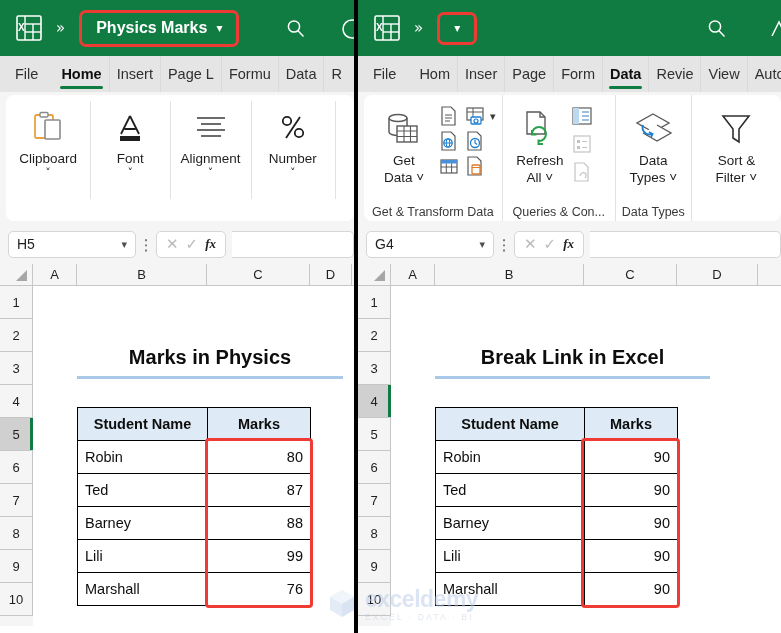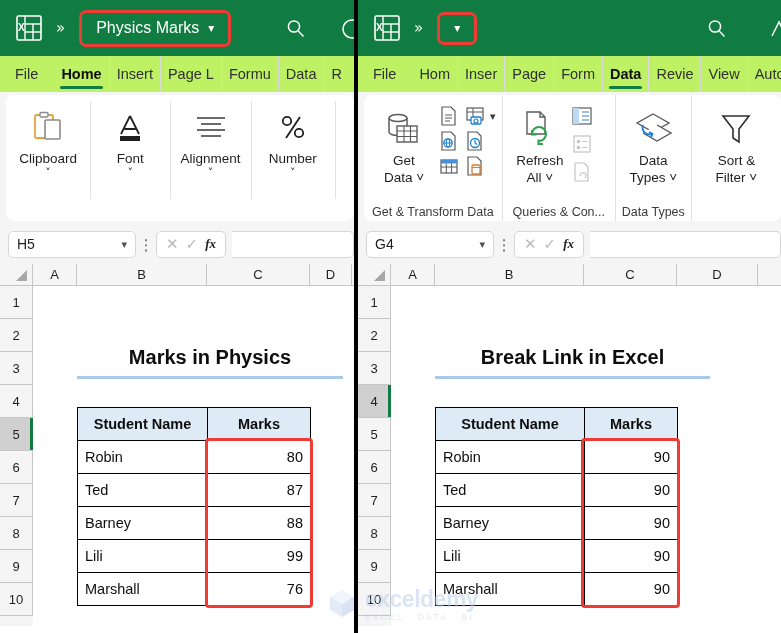--- a/index.html
+++ b/index.html
@@ -34,7 +34,7 @@
     margin-left: 16px; flex: none;
     border: 3px solid #ee3b33; border-radius: 7px;
     padding: 6px 14px 7px 14px;
-    display: flex; align-items: center; gap: 9px;
+    display: flex; align-items: center; gap: 9px; font-weight: bold;
   }
   .doc-name { color:#fff; font-size: 16px; white-space: nowrap; }
   .doc-caret { color:#fff; font-size: 12px; font-family:"DejaVu Sans",sans-serif; }

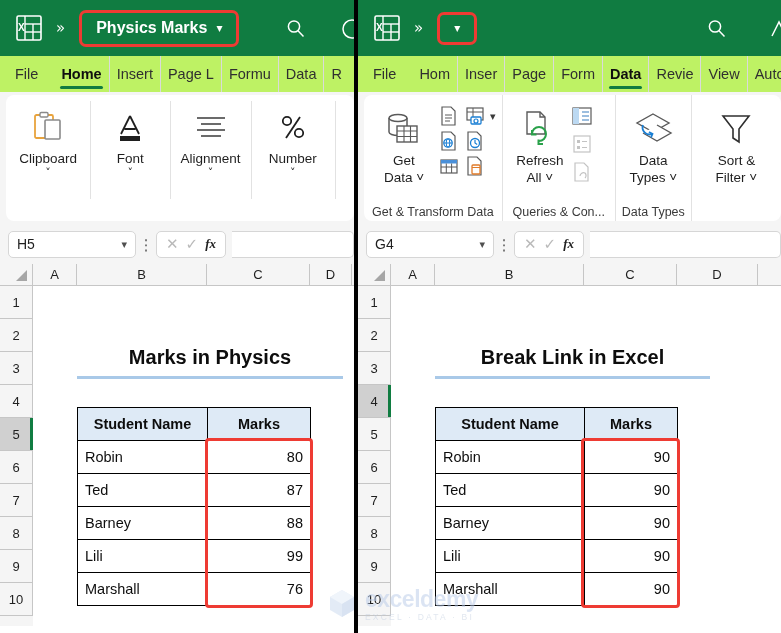--- a/index.html
+++ b/index.html
@@ -43,7 +43,7 @@
 
   
   .tabbar {
-    height: 36px; background: #bef264;
+    height: 36px; background: #e5e5e5;
     display: flex; align-items: stretch; padding-left: 8px;
     overflow: hidden;
   }

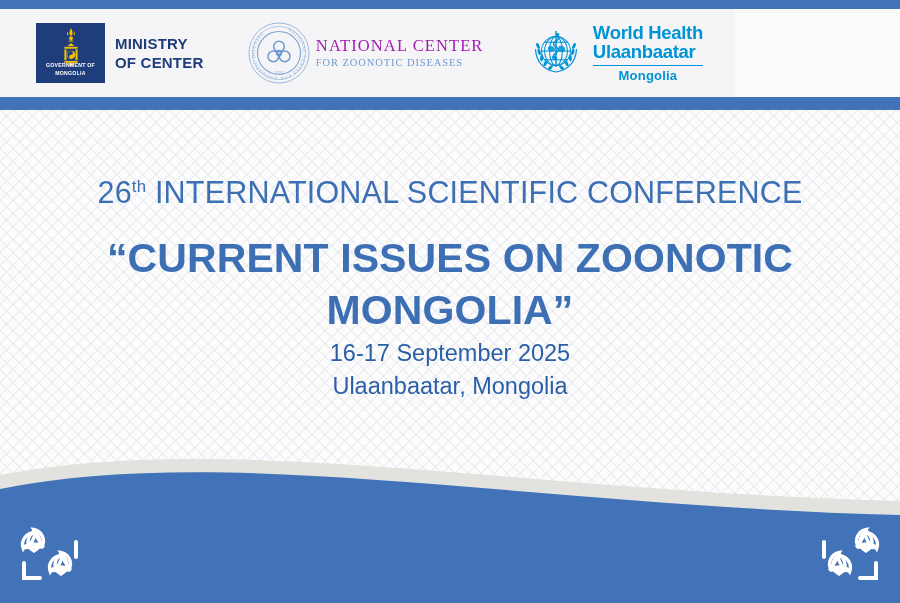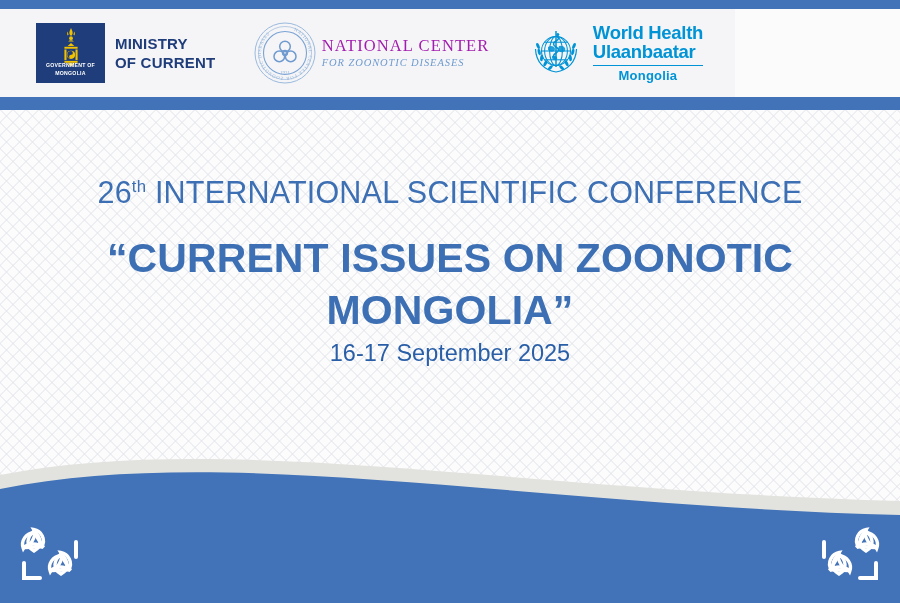--- a/index.html
+++ b/index.html
@@ -273,7 +273,7 @@
         </div>
         <div class="moh-text">
           <div>MINISTRY</div>
-          <div>OF CURRENT</div>
+          <div>OF CENTER</div>
         </div>
       </div>
     </div>

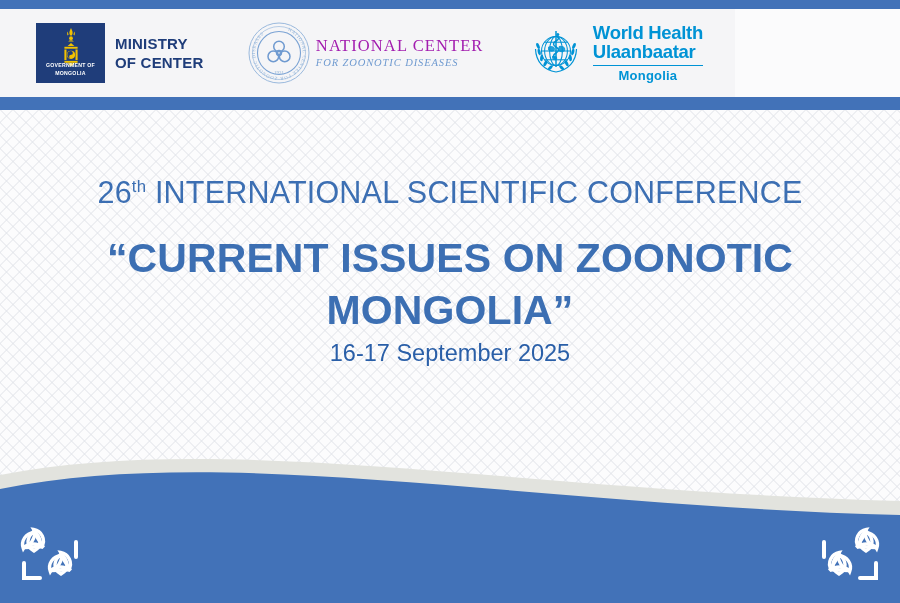--- a/index.html
+++ b/index.html
@@ -125,7 +125,6 @@
     letter-spacing: 0.9px;
     color: #6f9ad0;
     margin-top: 1px;
-    font-style: italic;
   }
 
   

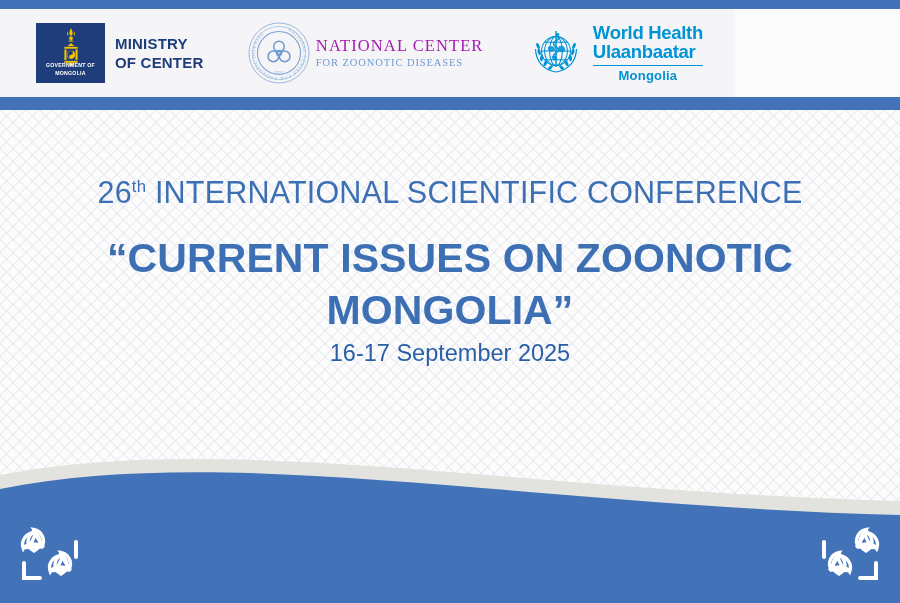--- a/index.html
+++ b/index.html
@@ -368,6 +368,7 @@
 
       <div class="line-date">
         <div>16-17 September 2025</div>
+        <div>Ulaanbaatar, Mongolia</div>
       </div>
     </div>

■ **ABOUT THIS TASK**
The entries above are to be reproduced exactly, with the pictures dropped.

■ **ANSWER BELOW**
--- a/index.html
+++ b/index.html
@@ -34,7 +34,7 @@
     margin-left: 16px; flex: none;
     border: 3px solid #ee3b33; border-radius: 7px;
     padding: 6px 14px 7px 14px;
-    display: flex; align-items: center; gap: 9px;
+    display: flex; align-items: center; gap: 9px; font-weight: bold;
   }
   .doc-name { color:#fff; font-size: 16px; white-space: nowrap; }
   .doc-caret { color:#fff; font-size: 12px; font-family:"DejaVu Sans",sans-serif; }

--- a/index.html
+++ b/index.html
@@ -43,7 +43,7 @@
 
   
   .tabbar {
-    height: 36px; background: #bef264;
+    height: 36px; background: #e5e5e5;
     display: flex; align-items: stretch; padding-left: 8px;
     overflow: hidden;
   }

--- a/index.html
+++ b/index.html
@@ -273,7 +273,7 @@
         </div>
         <div class="moh-text">
           <div>MINISTRY</div>
-          <div>OF CURRENT</div>
+          <div>OF CENTER</div>
         </div>
       </div>
     </div>

--- a/index.html
+++ b/index.html
@@ -125,7 +125,6 @@
     letter-spacing: 0.9px;
     color: #6f9ad0;
     margin-top: 1px;
-    font-style: italic;
   }
 
   

--- a/index.html
+++ b/index.html
@@ -368,6 +368,7 @@
 
       <div class="line-date">
         <div>16-17 September 2025</div>
+        <div>Ulaanbaatar, Mongolia</div>
       </div>
     </div>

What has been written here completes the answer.